Step 3: To calculate the kth mode and kth residual according to the following formulas:

$$ r_{k} \left( t \right) = r_{k - 1} \left( t \right) - \widetilde{{{\text{IMF}}_{k} }},k \, = \, 2, \ldots , \, K, $$
(5)
$$ \widetilde{{{\text{IMF}}_{k} }} = \frac{1}{I}\mathop \sum \limits_{i = 1}^{I} E_{1} \left( {r_{k - 1} \left( t \right) + \beta_{k - 1} E_{k - 1} \left( {w^{\left( i \right)} \left( t \right)} \right)} \right),k \, = \, 2, \ldots , \, K. $$
(6)

Step 4: To calculate the (k + 1)th mode at last:

$$ \widetilde{{{\text{IMF}}_{k + 1} }} = \frac{1}{I}\mathop \sum \limits_{i = 1}^{I} E_{1} \left( {r_{k} \left( t \right) + \beta_{k} E_{k} \left( {w^{\left( i \right)} \left( t \right)} \right)} \right). $$
(7)

Step 5: To iterate from step 3 to step 4 until the obtained residual cannot be further decomposed by the EMD. That is, either it satisfies the IMF condition or its local extremum is less than 3.

Step 6: To satisfy the ultimate residual:

$$ r_{k}^{ } \left( t \right) = \, x\left( t \right) \, - \mathop \sum \limits_{k = 1}^{K} \widetilde{{{\text{IMF}}_{k} }}. $$
(8)

The ultimate mode number is determined only by the data and the stopping criterion.
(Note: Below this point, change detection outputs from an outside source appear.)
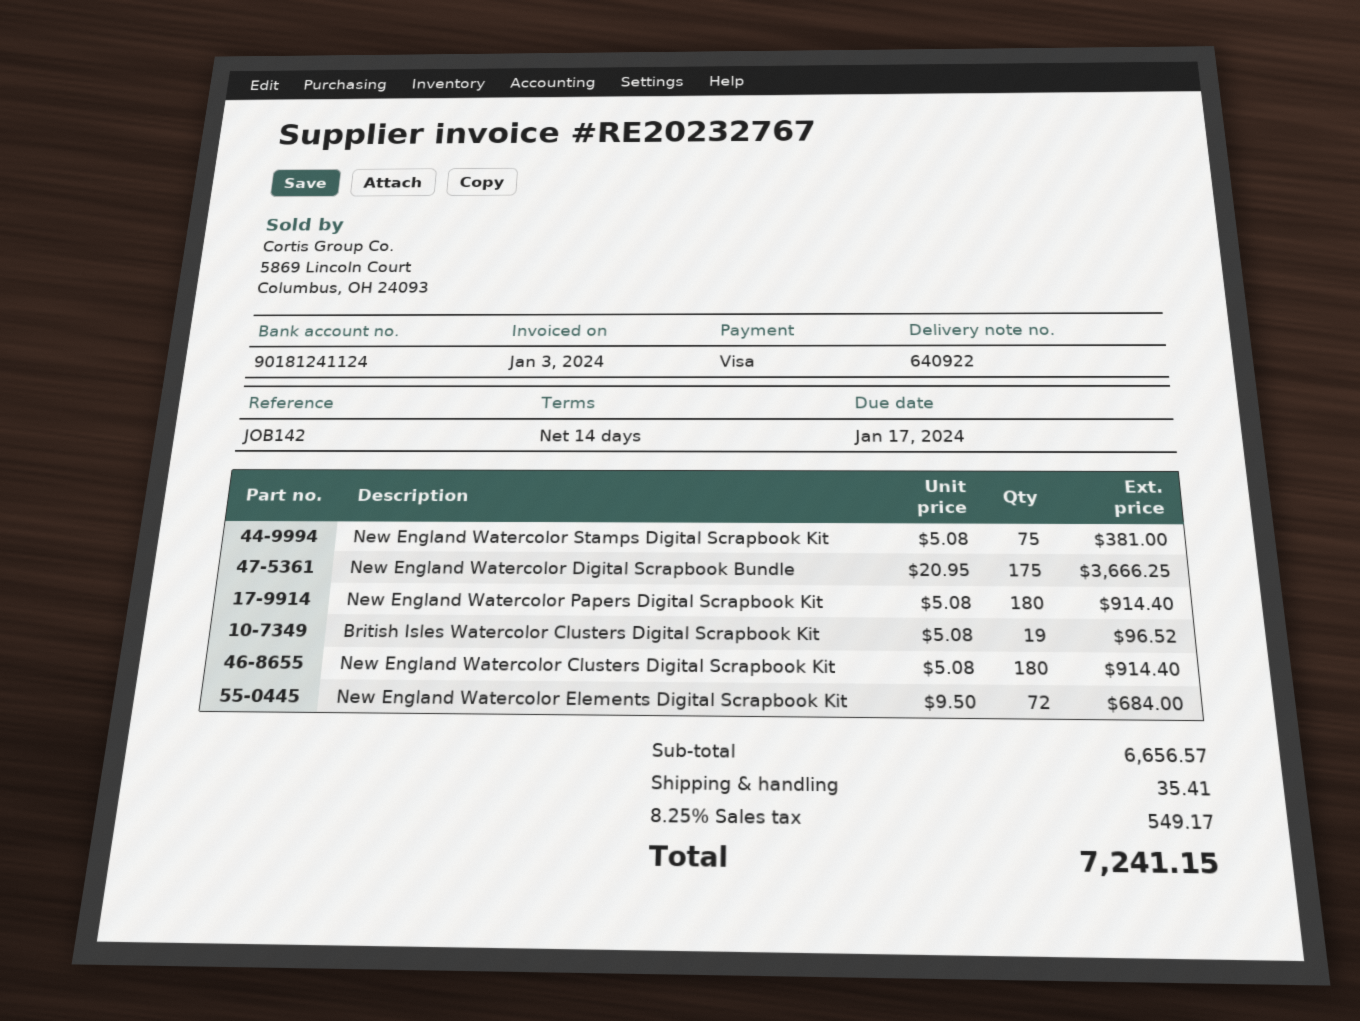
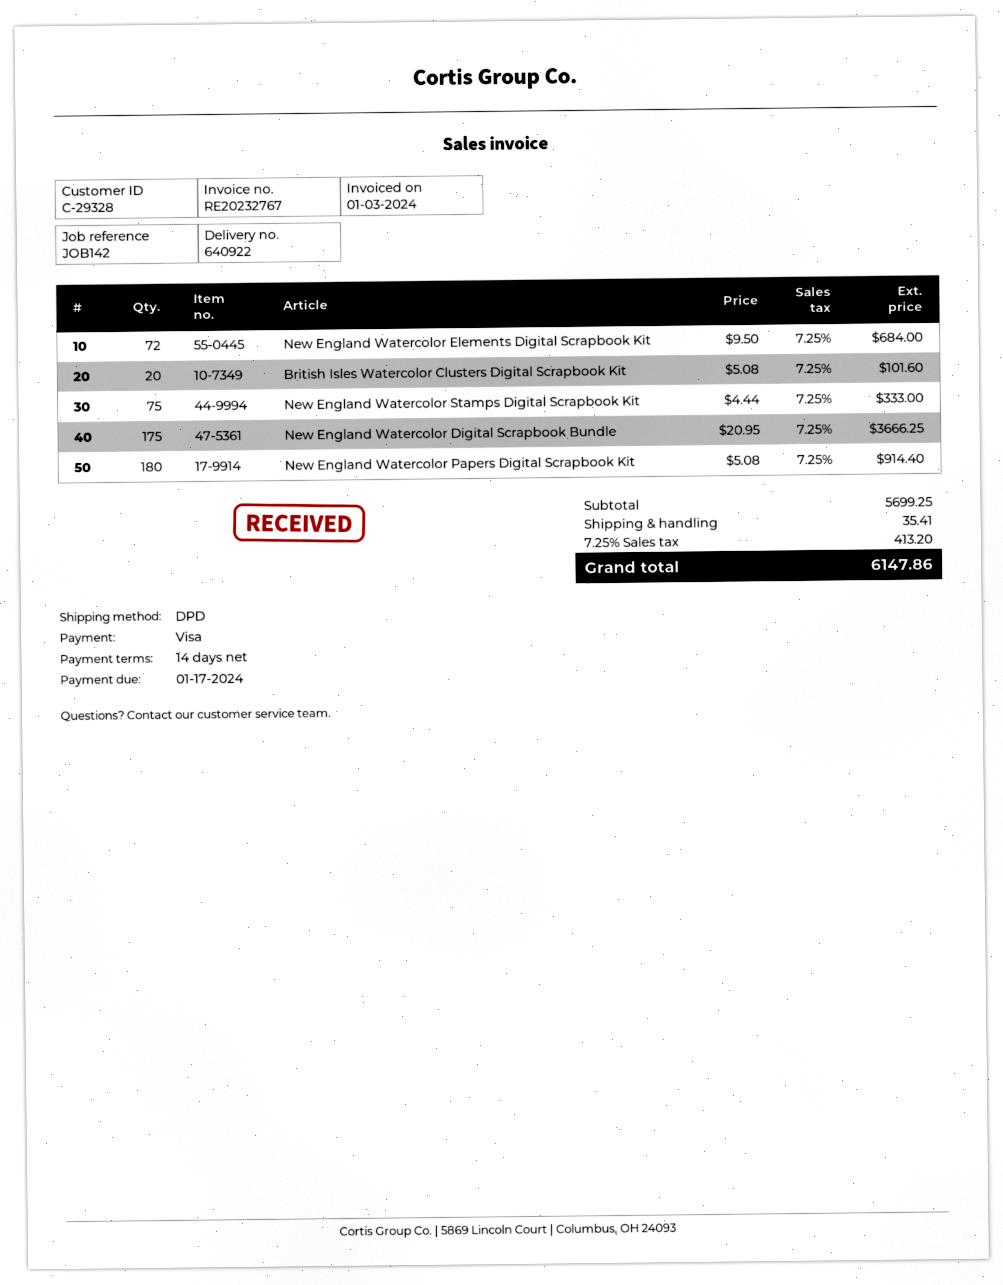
New England Watercolor Stamps Digital Scrapbook Kit: 75 x 5.08 = 381.00 -> 75 x 4.44 = 333.00
British Isles Watercolor Clusters Digital Scrapbook Kit: 19 x 5.08 = 96.52 -> 20 x 5.08 = 101.60
New England Watercolor Clusters Digital Scrapbook Kit: 180 x 5.08 = 914.40 -> none
subtotal: 6656.57 -> 5699.25
tax: 8.25% = 549.17 -> 7.25% = 413.20
total: 7241.15 -> 6147.86

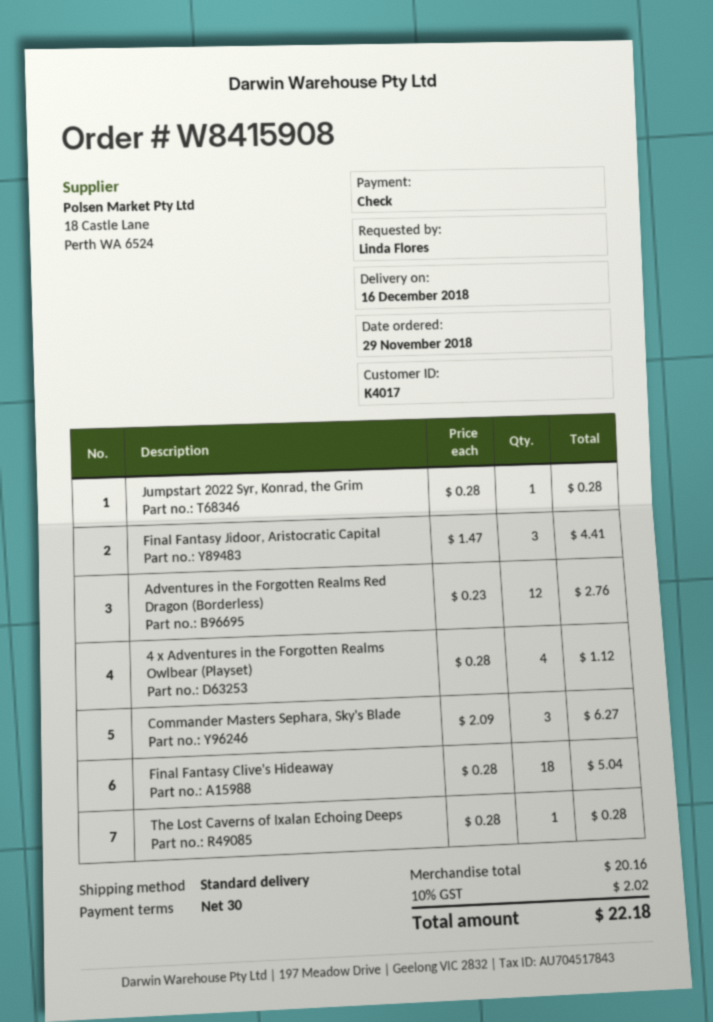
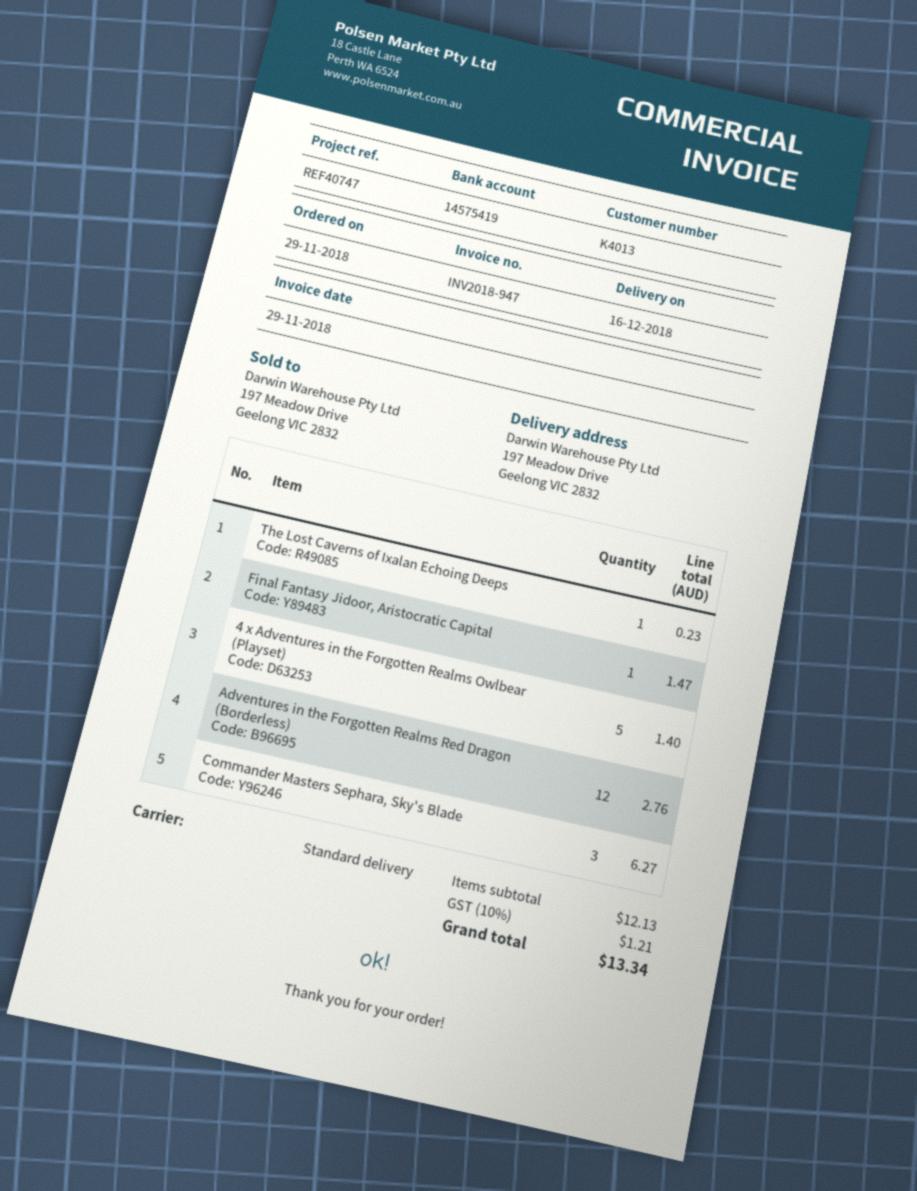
customer number: K4017 -> K4013
Jumpstart 2022 Syr, Konrad, the Grim: 1 for 0.28 -> none
Final Fantasy Jidoor, Aristocratic Capital: 3 for 4.41 -> 1 for 1.47
4 x Adventures in the Forgotten Realms Owlbear (Playset): 4 for 1.12 -> 5 for 1.40
Final Fantasy Clive's Hideaway: 18 for 5.04 -> none
The Lost Caverns of Ixalan Echoing Deeps: 1 for 0.28 -> 1 for 0.23
subtotal: 20.16 -> 12.13
tax: 10% = 2.02 -> 10% = 1.21
total: 22.18 -> 13.34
The coefficient \(\beta_{k} = \varepsilon_{k} {\text{std}}\left( {r_{k} \left( t \right)} \right)\) allows the selection of the SNR at each stage.

Principal component analysis (PCA)

PCA utilizes linear transformation to obtain a new set of features with an equal number of the original features of data. The former part of these features contains the primary feature information of the original data. By doing this, we only take the former part of the features to remain the primary information of the original features, realizing the goal of reducing the number of features as well as reducing the dimension [29]. The general idea of the algorithm is as follows:

Let X = [\(x_{1}\), \(x_{2}\)…,\(x_{m}\)]T be an m × n matrix, where \(x_{i} { }\) is zero-centered, i.e. E (\(x_{i}\)) = 0, i = 1, 2,…,m. where E (∙) is expectation operation, and T is transposition operation.

Step 1: To construct Eq. (9) from X:

$$ R_{x} = E(XX^{{\text{T}}} ),\;R_{x} V = V\Lambda , $$
(9)

where \(R_{x}\) is the autocorrelation matrix of m variables; V is the eigenvector of the m × m matrix \(R_{x}\), and its column vector is the orthogonal normalized eigenvector of \(R_{x}\), Λ is eigenvector diagonal matrix, i.e. Λ = diag(\(\lambda_{1}\), \(\lambda_{2} , \ldots , \lambda_{m}\)), where \(\lambda_{i}\) (i = 1,2,…,m) is the element of the ith diagonal line.

Step 2: To sort \(\lambda_{i}\) in descending order, the amount of signal information is computed by

$$ \mu = \frac{{\lambda_{1} + \lambda_{1} + \ldots + \lambda_{p} }}{{\lambda_{1} + \lambda_{2} + \ldots + \lambda_{m} }}, $$
(10)

where the denominator is the sum of all eigenvalues, and the molecule is the sum of P eigenvalues from 1 to P.

Step 3: To obtain

$$ Y = W^{T} X, $$
(11)

where w = [\(w_{1}\), \(w_{2}\),…,\(w_{p}\)], and \(w_{i}\) denotes the corresponding eigenvector of \(\lambda_{i}\)(i = 1,2,…,m); Y is the matrix after PCA dimension reduction.

Constrained independent component analysis (CICA)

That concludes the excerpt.